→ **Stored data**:
##########
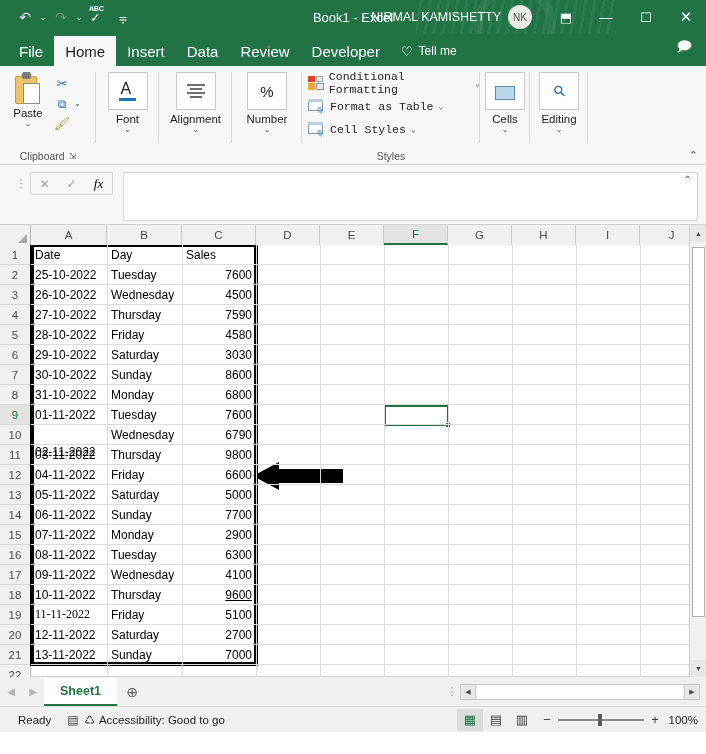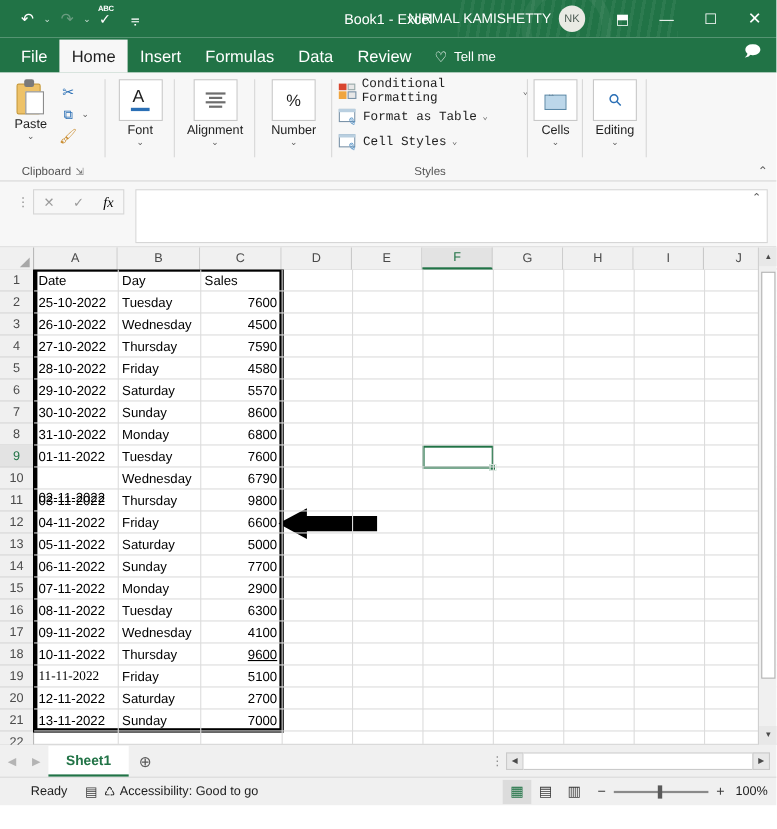--- a/index.html
+++ b/index.html
@@ -205,21 +205,21 @@
   .hdots { width:16px; display:flex; align-items:center; justify-content:center; color:#8a8a8a; font-size:11px;}
   #hscroll { width: 240px; height: 17px; display:flex; align-items:center; margin-right: 6px;}
   .hsbtn { width: 16px; height: 16px; background:#e8e8e8; border:1px solid #cacaca; display:flex;align-items:center;justify-content:center;font-size:7px;color:#4a4a4a;}
   #htrack { flex:1; height:16px; background:#fff; border-top:1px solid #cacaca; border-bottom:1px solid #cacaca;}
 
   
   #statusbar {
     height: 26px; background: #f0f0f0; border-top: 1px solid #d8d8d8;
     display: flex; align-items: center; font-size: 11.5px; color: #1d1d1d; padding: 0 8px;
   }
-  #status-ready { margin-left: 20px; }
+  #status-ready { margin-left: 10px; }
   .st-icon { margin-left: 16px; display:flex; align-items:center; font-size: 12px; color:#3a3a3a;}
   #accessibility { margin-left: 6px; display:flex; align-items:center; gap:4px;}
   #status-spacer { flex: 1; }
   .viewbtn { width: 26px; height: 22px; display:flex;align-items:center;justify-content:center; font-size: 13px; color:#3a3a3a;}
   .viewbtn.active { background: #dcdcdc; color: #217346;}
   #zoomctl { display:flex; align-items:center; gap:5px; margin-left: 6px; }
   #zoomslider { width: 86px; height: 12px; position: relative; }
   #zoomslider .track { position:absolute; left:0; right:0; top:5px; height:2px; background:#8a8a8a;}
   #zoomslider .knob { position:absolute; left: 40px; top:0; width:4px; height:12px; background:#5a5a5a;}
   #zoom-label { width: 32px; text-align: right; }
@@ -253,23 +253,23 @@
     <div class="wbtn">—</div>
     <div class="wbtn">☐</div>
     <div class="wbtn close">✕</div>
   </div>
 </div>
 
 <div id="tabstrip">
   <div class="tab">File</div>
   <div class="tab active">Home</div>
   <div class="tab">Insert</div>
-  <div class="tab">Formulas</div>
   <div class="tab">Data</div>
   <div class="tab">Review</div>
+  <div class="tab">Developer</div>
   <div class="tellme">
     <span class="bulb">♡</span>
     <span>Tell me</span>
   </div>
   <div id="comment-icon">🗩</div>
 </div>
 
 <div id="ribbon">
 
   <div class="group" id="grp-clipboard">
@@ -527,21 +527,21 @@
         <div class="cell" style="left: 77px; top: 40px; width: 73px;">Wednesday</div>
         <div class="cell right" style="left: 152px; top: 40px; width: 72px;">4500</div>
         <div class="cell" style="left: 1px; top: 60px; width: 74px;">27-10-2022</div>
         <div class="cell" style="left: 77px; top: 60px; width: 73px;">Thursday</div>
         <div class="cell right" style="left: 152px; top: 60px; width: 72px;">7590</div>
         <div class="cell" style="left: 1px; top: 80px; width: 74px;">28-10-2022</div>
         <div class="cell" style="left: 77px; top: 80px; width: 73px;">Friday</div>
         <div class="cell right" style="left: 152px; top: 80px; width: 72px;">4580</div>
         <div class="cell" style="left: 1px; top: 100px; width: 74px;">29-10-2022</div>
         <div class="cell" style="left: 77px; top: 100px; width: 73px;">Saturday</div>
-        <div class="cell right" style="left: 152px; top: 100px; width: 72px;">5570</div>
+        <div class="cell right" style="left: 152px; top: 100px; width: 72px;">3030</div>
         <div class="cell" style="left: 1px; top: 120px; width: 74px;">30-10-2022</div>
         <div class="cell" style="left: 77px; top: 120px; width: 73px;">Sunday</div>
         <div class="cell right" style="left: 152px; top: 120px; width: 72px;">8600</div>
         <div class="cell" style="left: 1px; top: 140px; width: 74px;">31-10-2022</div>
         <div class="cell" style="left: 77px; top: 140px; width: 73px;">Monday</div>
         <div class="cell right" style="left: 152px; top: 140px; width: 72px;">6800</div>
         <div class="cell" style="left: 1px; top: 160px; width: 74px;">01-11-2022</div>
         <div class="cell" style="left: 77px; top: 160px; width: 73px;">Tuesday</div>
         <div class="cell right" style="left: 152px; top: 160px; width: 72px;">7600</div>
         <div class="cell" style="left: 1px; top: 197px; width: 74px; text-align: center;">02-11-2022</div>

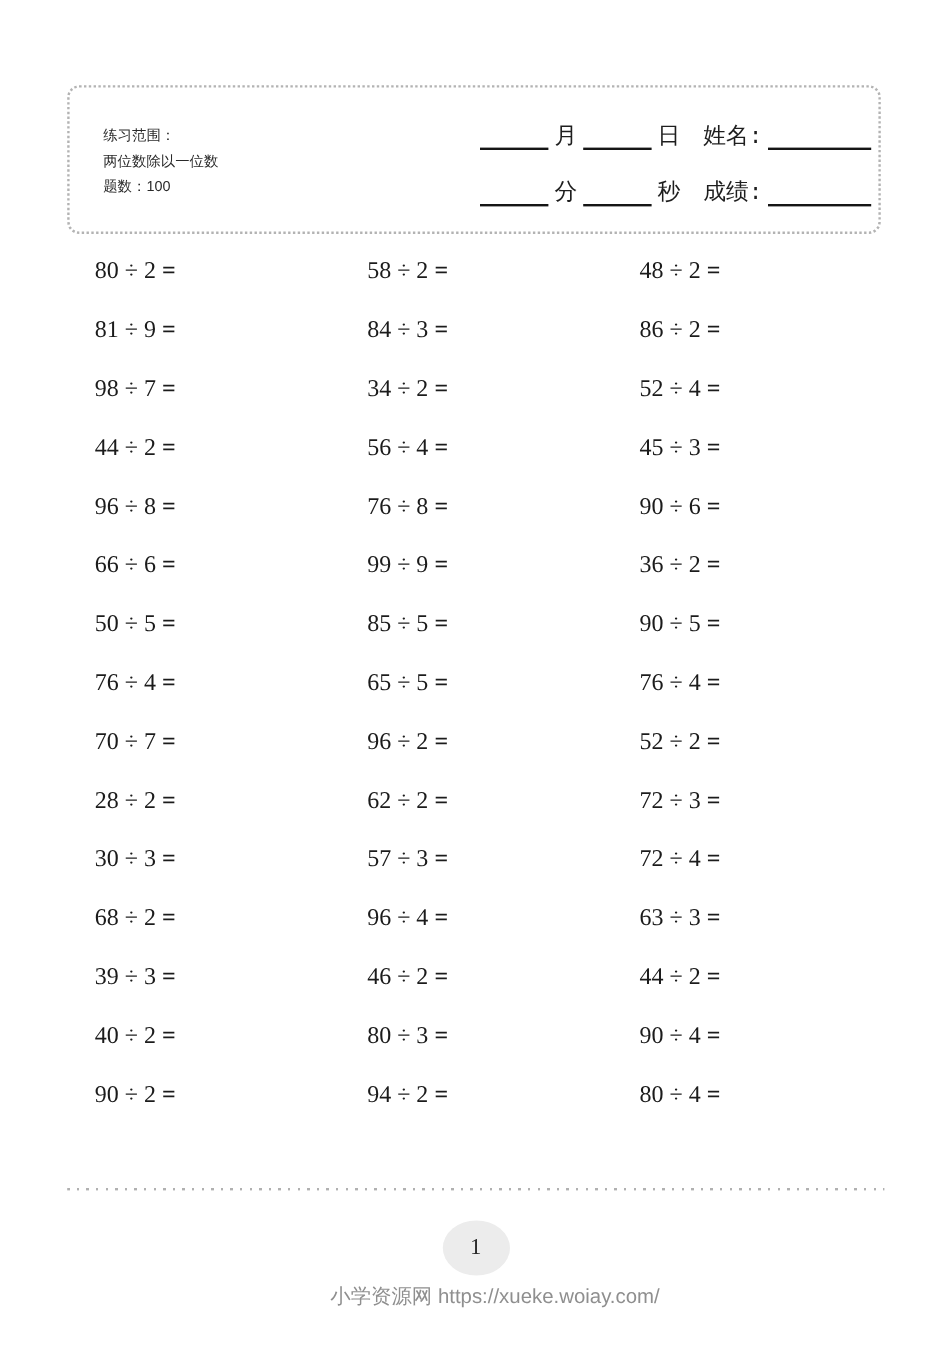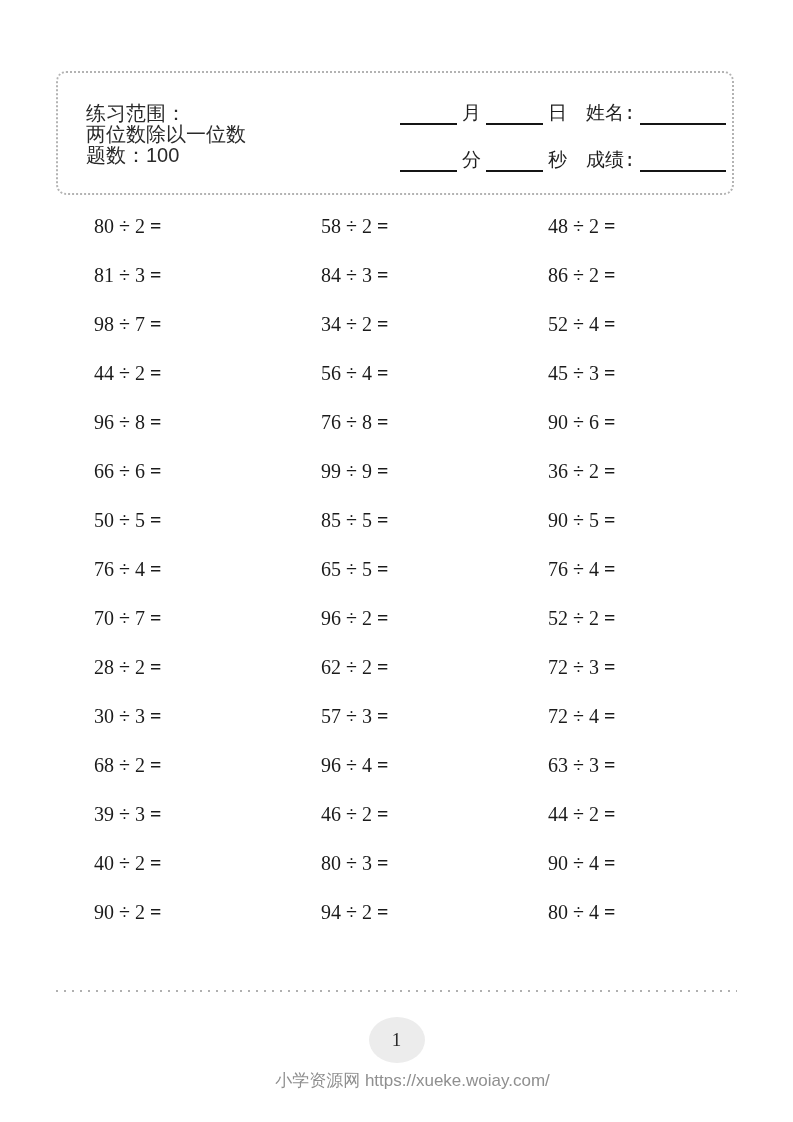--- a/index.html
+++ b/index.html
@@ -21,21 +21,21 @@
     top: 71px;
     width: 678px;
     height: 124px;
     border: 2px dotted #b3b3b3;
     border-radius: 10px;
   }
   .left-info {
     position: absolute;
     left: 28px;
     top: 30px;
-    font-size: 20px;
+    font-size: 12px;
     line-height: 21px;
     color: #2a2a2a;
     font-family: "Liberation Sans", sans-serif;
   }
   .right-info {
     position: absolute;
     left: 342px;
     top: 0;
   }
   .info-line {
@@ -54,21 +54,21 @@
     height: 12px;
     border-bottom: 2px solid #151515;
     margin-bottom: 1px;
   }
   .blank.wide { width: 86px; }
   .pre-label { margin-left: 14px; font-family: Liberation Mono, monospace; }
 
   
   .problem-grid {
     position: absolute;
-    left: 94px;
+    left: 79px;
     top: 202px;
     width: 681px;
     display: grid;
     grid-template-columns: 227px 227px 227px;
     grid-auto-rows: 49px;
   }
   .problem {
     display: flex;
     align-items: center;
     font-family: "Liberation Serif", serif;
@@ -144,21 +144,21 @@
         <span class="pre-label">成绩:</span>
         <span class="blank wide"></span>
       </div>
     </div>
   </div>
 
   <div class="problem-grid">
       <div class="problem"><span>80 ÷ 2 </span><span class="eq">=</span></div>
       <div class="problem"><span>58 ÷ 2 </span><span class="eq">=</span></div>
       <div class="problem"><span>48 ÷ 2 </span><span class="eq">=</span></div>
-      <div class="problem"><span>81 ÷ 3 </span><span class="eq">=</span></div>
+      <div class="problem"><span>81 ÷ 9 </span><span class="eq">=</span></div>
       <div class="problem"><span>84 ÷ 3 </span><span class="eq">=</span></div>
       <div class="problem"><span>86 ÷ 2 </span><span class="eq">=</span></div>
       <div class="problem"><span>98 ÷ 7 </span><span class="eq">=</span></div>
       <div class="problem"><span>34 ÷ 2 </span><span class="eq">=</span></div>
       <div class="problem"><span>52 ÷ 4 </span><span class="eq">=</span></div>
       <div class="problem"><span>44 ÷ 2 </span><span class="eq">=</span></div>
       <div class="problem"><span>56 ÷ 4 </span><span class="eq">=</span></div>
       <div class="problem"><span>45 ÷ 3 </span><span class="eq">=</span></div>
       <div class="problem"><span>96 ÷ 8 </span><span class="eq">=</span></div>
       <div class="problem"><span>76 ÷ 8 </span><span class="eq">=</span></div>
##########
→ **PROBLEM DETAILS**: Each entry should be output word for word, with no pictures carried over.

→ **REPLY TO THE EXERCISE**:
--- a/index.html
+++ b/index.html
@@ -205,21 +205,21 @@
   .hdots { width:16px; display:flex; align-items:center; justify-content:center; color:#8a8a8a; font-size:11px;}
   #hscroll { width: 240px; height: 17px; display:flex; align-items:center; margin-right: 6px;}
   .hsbtn { width: 16px; height: 16px; background:#e8e8e8; border:1px solid #cacaca; display:flex;align-items:center;justify-content:center;font-size:7px;color:#4a4a4a;}
   #htrack { flex:1; height:16px; background:#fff; border-top:1px solid #cacaca; border-bottom:1px solid #cacaca;}
 
   
   #statusbar {
     height: 26px; background: #f0f0f0; border-top: 1px solid #d8d8d8;
     display: flex; align-items: center; font-size: 11.5px; color: #1d1d1d; padding: 0 8px;
   }
-  #status-ready { margin-left: 20px; }
+  #status-ready { margin-left: 10px; }
   .st-icon { margin-left: 16px; display:flex; align-items:center; font-size: 12px; color:#3a3a3a;}
   #accessibility { margin-left: 6px; display:flex; align-items:center; gap:4px;}
   #status-spacer { flex: 1; }
   .viewbtn { width: 26px; height: 22px; display:flex;align-items:center;justify-content:center; font-size: 13px; color:#3a3a3a;}
   .viewbtn.active { background: #dcdcdc; color: #217346;}
   #zoomctl { display:flex; align-items:center; gap:5px; margin-left: 6px; }
   #zoomslider { width: 86px; height: 12px; position: relative; }
   #zoomslider .track { position:absolute; left:0; right:0; top:5px; height:2px; background:#8a8a8a;}
   #zoomslider .knob { position:absolute; left: 40px; top:0; width:4px; height:12px; background:#5a5a5a;}
   #zoom-label { width: 32px; text-align: right; }
@@ -253,23 +253,23 @@
     <div class="wbtn">—</div>
     <div class="wbtn">☐</div>
     <div class="wbtn close">✕</div>
   </div>
 </div>
 
 <div id="tabstrip">
   <div class="tab">File</div>
   <div class="tab active">Home</div>
   <div class="tab">Insert</div>
-  <div class="tab">Formulas</div>
   <div class="tab">Data</div>
   <div class="tab">Review</div>
+  <div class="tab">Developer</div>
   <div class="tellme">
     <span class="bulb">♡</span>
     <span>Tell me</span>
   </div>
   <div id="comment-icon">🗩</div>
 </div>
 
 <div id="ribbon">
 
   <div class="group" id="grp-clipboard">
@@ -527,21 +527,21 @@
         <div class="cell" style="left: 77px; top: 40px; width: 73px;">Wednesday</div>
         <div class="cell right" style="left: 152px; top: 40px; width: 72px;">4500</div>
         <div class="cell" style="left: 1px; top: 60px; width: 74px;">27-10-2022</div>
         <div class="cell" style="left: 77px; top: 60px; width: 73px;">Thursday</div>
         <div class="cell right" style="left: 152px; top: 60px; width: 72px;">7590</div>
         <div class="cell" style="left: 1px; top: 80px; width: 74px;">28-10-2022</div>
         <div class="cell" style="left: 77px; top: 80px; width: 73px;">Friday</div>
         <div class="cell right" style="left: 152px; top: 80px; width: 72px;">4580</div>
         <div class="cell" style="left: 1px; top: 100px; width: 74px;">29-10-2022</div>
         <div class="cell" style="left: 77px; top: 100px; width: 73px;">Saturday</div>
-        <div class="cell right" style="left: 152px; top: 100px; width: 72px;">5570</div>
+        <div class="cell right" style="left: 152px; top: 100px; width: 72px;">3030</div>
         <div class="cell" style="left: 1px; top: 120px; width: 74px;">30-10-2022</div>
         <div class="cell" style="left: 77px; top: 120px; width: 73px;">Sunday</div>
         <div class="cell right" style="left: 152px; top: 120px; width: 72px;">8600</div>
         <div class="cell" style="left: 1px; top: 140px; width: 74px;">31-10-2022</div>
         <div class="cell" style="left: 77px; top: 140px; width: 73px;">Monday</div>
         <div class="cell right" style="left: 152px; top: 140px; width: 72px;">6800</div>
         <div class="cell" style="left: 1px; top: 160px; width: 74px;">01-11-2022</div>
         <div class="cell" style="left: 77px; top: 160px; width: 73px;">Tuesday</div>
         <div class="cell right" style="left: 152px; top: 160px; width: 72px;">7600</div>
         <div class="cell" style="left: 1px; top: 197px; width: 74px; text-align: center;">02-11-2022</div>

--- a/index.html
+++ b/index.html
@@ -21,21 +21,21 @@
     top: 71px;
     width: 678px;
     height: 124px;
     border: 2px dotted #b3b3b3;
     border-radius: 10px;
   }
   .left-info {
     position: absolute;
     left: 28px;
     top: 30px;
-    font-size: 20px;
+    font-size: 12px;
     line-height: 21px;
     color: #2a2a2a;
     font-family: "Liberation Sans", sans-serif;
   }
   .right-info {
     position: absolute;
     left: 342px;
     top: 0;
   }
   .info-line {
@@ -54,21 +54,21 @@
     height: 12px;
     border-bottom: 2px solid #151515;
     margin-bottom: 1px;
   }
   .blank.wide { width: 86px; }
   .pre-label { margin-left: 14px; font-family: Liberation Mono, monospace; }
 
   
   .problem-grid {
     position: absolute;
-    left: 94px;
+    left: 79px;
     top: 202px;
     width: 681px;
     display: grid;
     grid-template-columns: 227px 227px 227px;
     grid-auto-rows: 49px;
   }
   .problem {
     display: flex;
     align-items: center;
     font-family: "Liberation Serif", serif;
@@ -144,21 +144,21 @@
         <span class="pre-label">成绩:</span>
         <span class="blank wide"></span>
       </div>
     </div>
   </div>
 
   <div class="problem-grid">
       <div class="problem"><span>80 ÷ 2 </span><span class="eq">=</span></div>
       <div class="problem"><span>58 ÷ 2 </span><span class="eq">=</span></div>
       <div class="problem"><span>48 ÷ 2 </span><span class="eq">=</span></div>
-      <div class="problem"><span>81 ÷ 3 </span><span class="eq">=</span></div>
+      <div class="problem"><span>81 ÷ 9 </span><span class="eq">=</span></div>
       <div class="problem"><span>84 ÷ 3 </span><span class="eq">=</span></div>
       <div class="problem"><span>86 ÷ 2 </span><span class="eq">=</span></div>
       <div class="problem"><span>98 ÷ 7 </span><span class="eq">=</span></div>
       <div class="problem"><span>34 ÷ 2 </span><span class="eq">=</span></div>
       <div class="problem"><span>52 ÷ 4 </span><span class="eq">=</span></div>
       <div class="problem"><span>44 ÷ 2 </span><span class="eq">=</span></div>
       <div class="problem"><span>56 ÷ 4 </span><span class="eq">=</span></div>
       <div class="problem"><span>45 ÷ 3 </span><span class="eq">=</span></div>
       <div class="problem"><span>96 ÷ 8 </span><span class="eq">=</span></div>
       <div class="problem"><span>76 ÷ 8 </span><span class="eq">=</span></div>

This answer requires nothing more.